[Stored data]
■ ■ ■

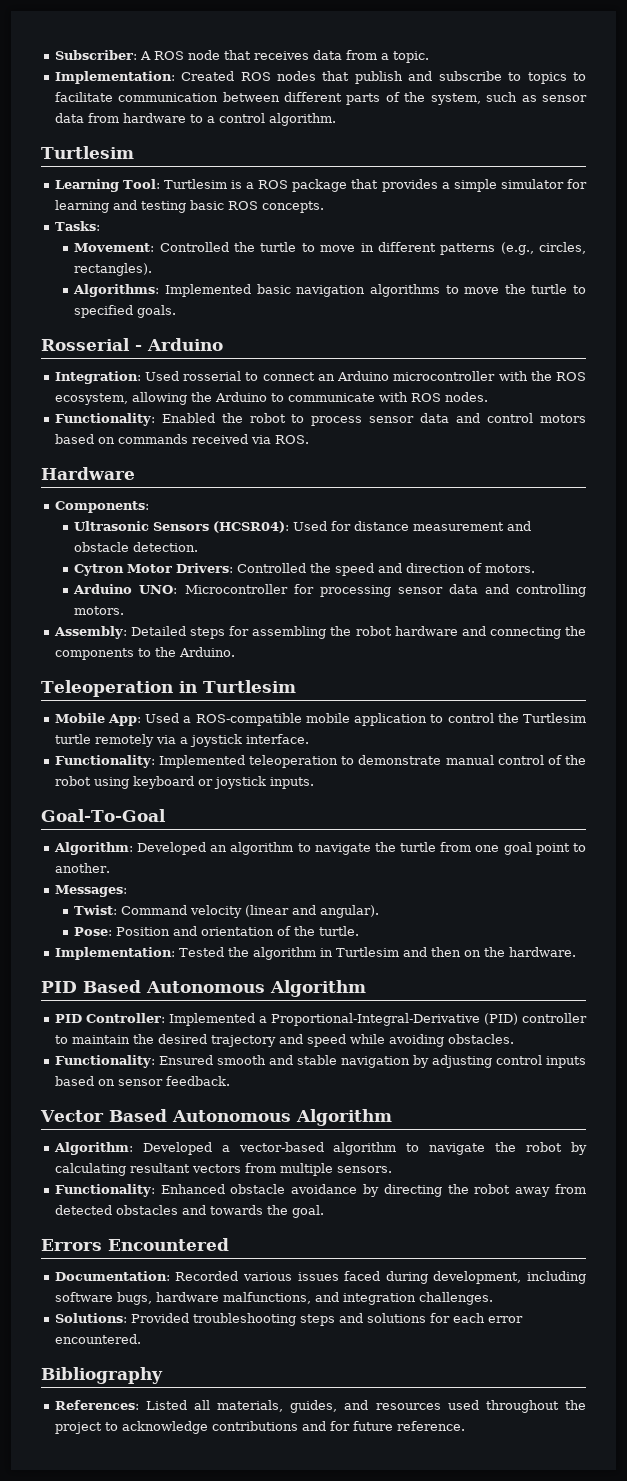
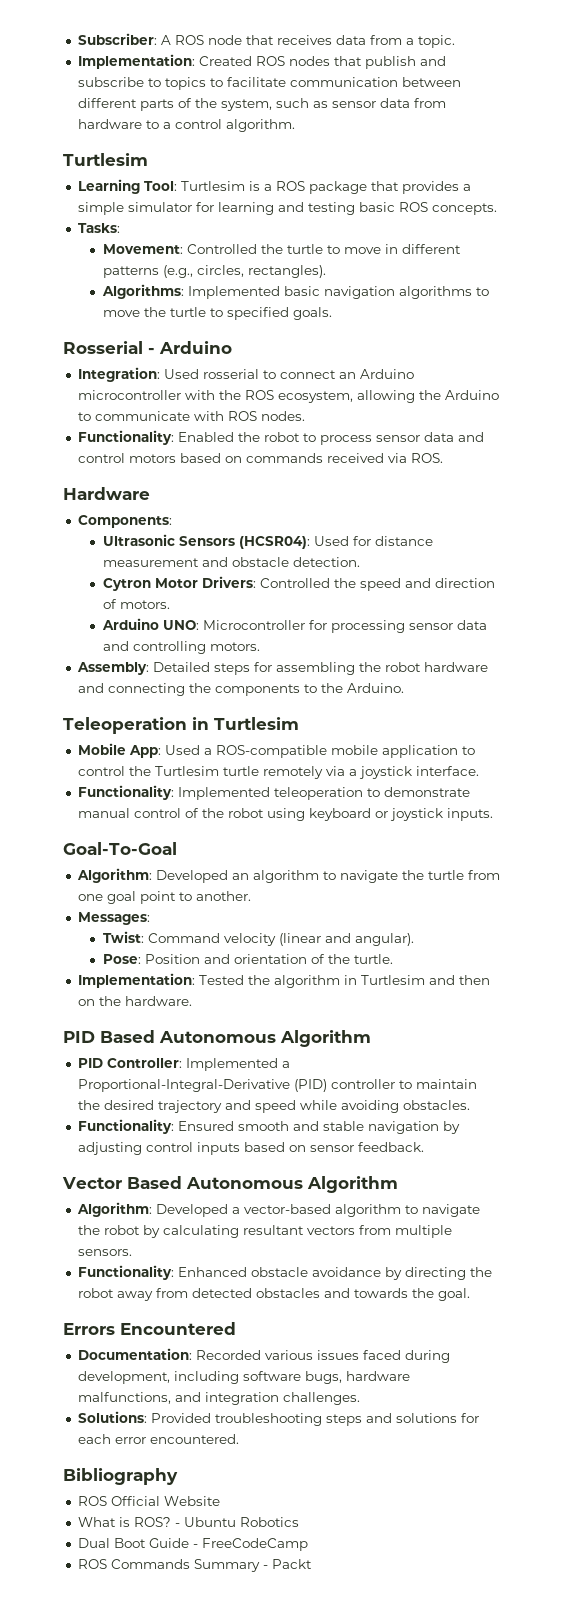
- References: Listed all materials, guides, and resources used throughout the project to acknowledge contributions and for future reference.
+ ROS Official Website
+ What is ROS? - Ubuntu Robotics
+ Dual Boot Guide - FreeCodeCamp
+ ROS Commands Summary - Packt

■ ■ ■

• TASK STATEMENT: Exactly reproduce the entries above, minus the pictures.

• EXERCISE ANSWER:
- References: Listed all materials, guides, and resources used throughout the project to acknowledge contributions and for future reference.
+ ROS Official Website
+ What is ROS? - Ubuntu Robotics
+ Dual Boot Guide - FreeCodeCamp
+ ROS Commands Summary - Packt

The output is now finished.